Rhode Island’s voice for the voiceless
When someone receives an award named in honor of the revered, late U.S. Senator John Chafee as Linda Katz has this week, you know they’re a powerhouse for good. Chafee, who is likely best known for his work in the Senate, was also a Marine, a Secretary of the Navy, and Rhode Island’s 66th Governor.
During our 95th Annual Celebration on October 26, Linda, the policy director and co-founder of the Economic Progress Institute, added recipient of the John H. Chafee LIVE UNITED Award to her moniker.
The award honors a community-minded individual who’s worked to make our state a better place through many years of dedication and action on behalf of Rhode Islanders. Like Chafee, Linda has helped to transform lives, focusing on issues that span education for all, affordable housing and homelessness, and workforce development.
"Any list that captures Rhode Island’s most influential and difference-making advocates has to begin with Linda Katz," says Cortney Nicolato, United Way of Rhode Island’s president and CEO. "For decades, she’s taken the lead on legislative and policy analysis around issues that have improved the economic wellbeing of near countless local families."

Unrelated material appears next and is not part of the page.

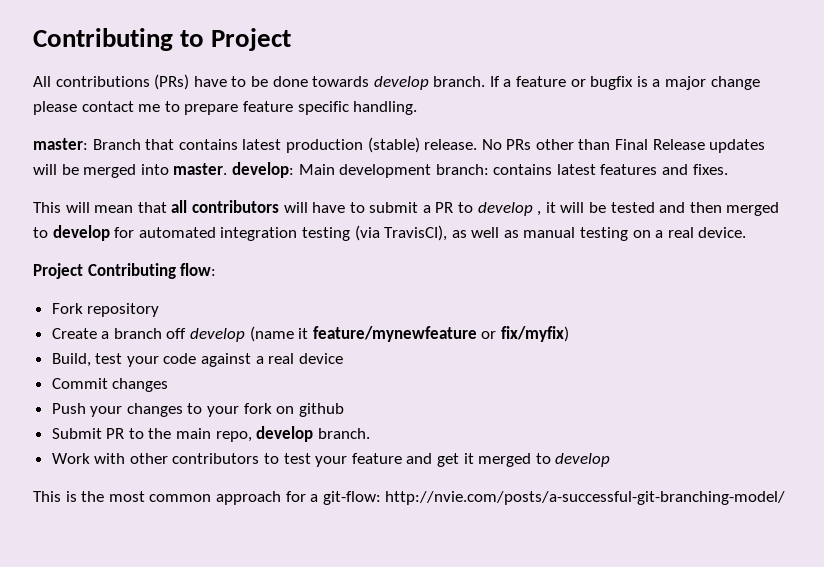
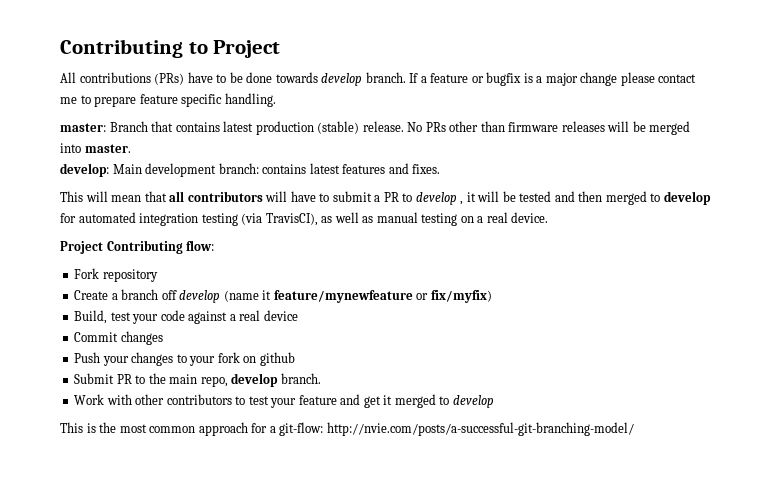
[615,139,766,153] Final Release updates -> [508,121,605,132] firmware releases
(228, 169) none -> (131, 148) //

A champion for social and economic justice, Linda was instrumental in moving Rhode Island’s minimum wage from $10.10 per hour to $15 an hour, and increasing the Earned Income Tax Credit. Recently, she led a two-year campaign to raise benefits for families enrolled in the RI Works program, including allowing 18-year-old dependent children to continue eligibility for RI Works as long as they’re in high school or getting a GED. In the area of healthcare access, she leads the Protect Our Healthcare Coalition, maintaining the position of dental insurance supports for low-income Rhode Islanders and holding the state to its commitment of a balanced healthcare system, regardless of what happens with the federal Affordable Care Act.
"I’ve been doing this work for a long time, and I do it because I love it," says Linda. "And while there has been success in helping very low-income families, there is still more for us to do."